Potions and Poisons
Essay by samsmith11 • April 3, 2019 • Essay • 443 Words (2 Pages) • 739 Views
Potions are the most tricky and precise form of physical magic. In ancient times, witches were always associated with potions: they brewed beauty potions, transmogrification potions, and invisibility potions most often. Potion brewing in ancient times was often viewed as practice fuelled by selfish and ill intent, but literature throughout the ages is filled to the brim with potions: love potions, fortune potions, invisibility or invincibility potions, and especially potions that affect one’s size.

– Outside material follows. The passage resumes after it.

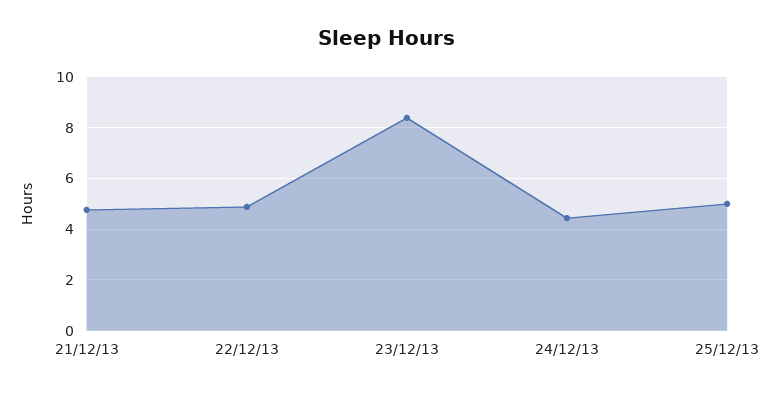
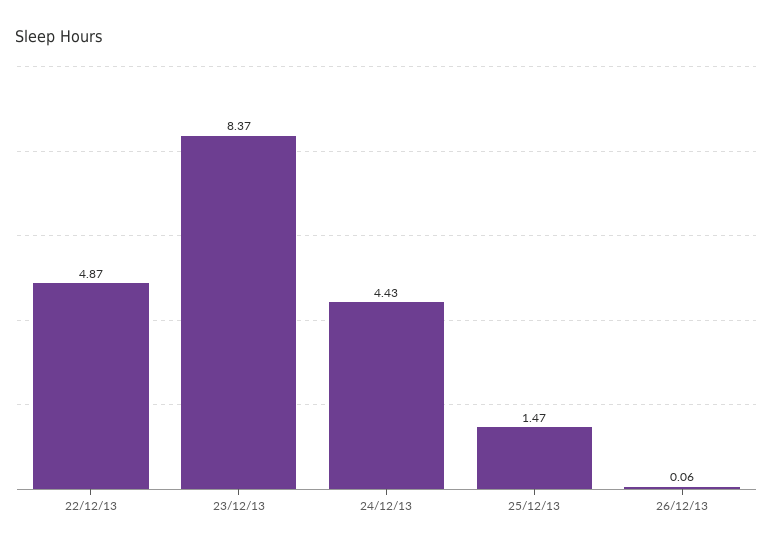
21/12/13: 4.75 -> none
25/12/13: 5 -> 1.47
26/12/13: none -> 0.06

The term potion comes from the Latin word “potio”, meaning “to drink”. Even early potions were able to induce sleep, cause paralysis, poison the body, or cloud the brain, and have been used to ages, both to help and to harm. Potions often contain obscure ingredients – things that one often would not consume alone. Potions from ancient Rome and Greece included ingredients such as bats’ blood, crushed beetles, feathers, bird and animal claws, snake skeletons or skins, and many different herbs. Animal parts were often used because it was believed that by consuming part of an animal, you would gain their qualities. For example, by drinking a potion containing bats’ blood, you were supposed to be able to see in the dark. Tortoiseshells would increase your lifespan and rabbit’s feet would increase your speed. This could also be why people were often warned against leaving their belongings places, as it was thought that an evil person could come along and transfigure into you or gain your qualities. Toads were often used in ancient potions as well, but this has a basis in science – toads secrete nasty chemicals when they are frightened, and so these chemicals would seep into a potion, thus causing many hallucinations. This most likely explains most of the reported “working” potions that people brewed.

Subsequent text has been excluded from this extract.